The data —
-.-.-

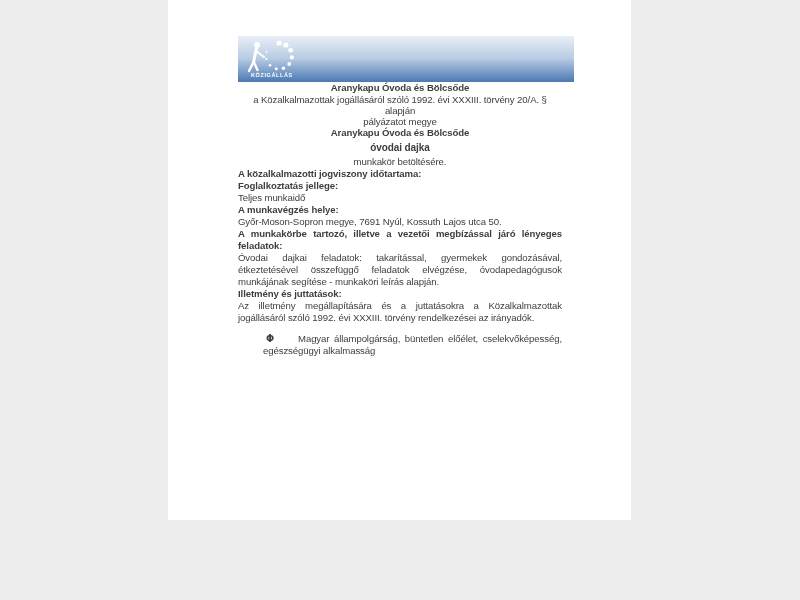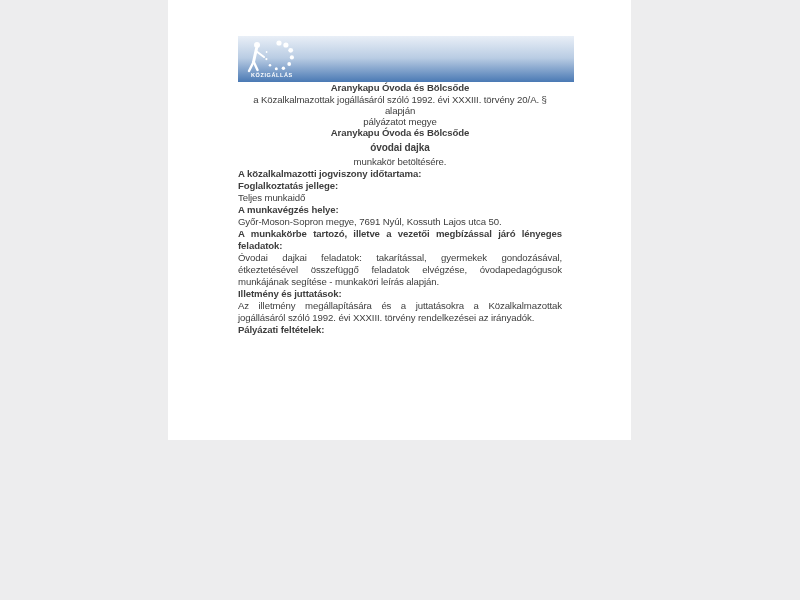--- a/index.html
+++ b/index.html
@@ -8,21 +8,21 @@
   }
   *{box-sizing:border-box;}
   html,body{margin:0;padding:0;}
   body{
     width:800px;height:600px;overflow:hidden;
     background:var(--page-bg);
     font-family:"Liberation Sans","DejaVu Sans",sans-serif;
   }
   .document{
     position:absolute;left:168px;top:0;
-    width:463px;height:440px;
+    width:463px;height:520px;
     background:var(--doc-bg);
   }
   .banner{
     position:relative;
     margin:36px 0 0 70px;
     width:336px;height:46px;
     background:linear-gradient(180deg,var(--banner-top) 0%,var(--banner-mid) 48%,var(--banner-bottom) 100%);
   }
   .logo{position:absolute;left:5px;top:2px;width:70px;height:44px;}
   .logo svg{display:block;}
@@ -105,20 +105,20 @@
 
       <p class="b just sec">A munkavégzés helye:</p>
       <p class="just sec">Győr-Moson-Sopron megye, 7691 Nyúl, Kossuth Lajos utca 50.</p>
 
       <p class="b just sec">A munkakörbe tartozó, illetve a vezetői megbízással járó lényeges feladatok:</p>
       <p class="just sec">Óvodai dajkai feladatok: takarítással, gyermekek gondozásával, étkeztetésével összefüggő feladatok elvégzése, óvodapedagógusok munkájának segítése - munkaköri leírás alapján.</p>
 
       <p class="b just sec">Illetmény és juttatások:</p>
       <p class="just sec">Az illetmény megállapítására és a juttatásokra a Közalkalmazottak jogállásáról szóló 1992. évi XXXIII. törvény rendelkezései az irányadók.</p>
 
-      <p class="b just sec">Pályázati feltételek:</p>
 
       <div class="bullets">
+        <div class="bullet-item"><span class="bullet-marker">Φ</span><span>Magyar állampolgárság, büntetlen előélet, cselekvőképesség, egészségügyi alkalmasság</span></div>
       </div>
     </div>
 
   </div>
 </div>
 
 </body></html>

-.-.-

Try it —
Read through the entries and copy each line in which "feladatok" appears.

Expected output —
       <p class="b just sec">A munkakörbe tartozó, illetve a vezetői megbízással járó lényeges feladatok:</p>
       <p class="just sec">Óvodai dajkai feladatok: takarítással, gyermekek gondozásával, étkeztetésével összefüggő feladatok elvégzése, óvodapedagógusok munkájának segítése - munkaköri leírás alapján.</p>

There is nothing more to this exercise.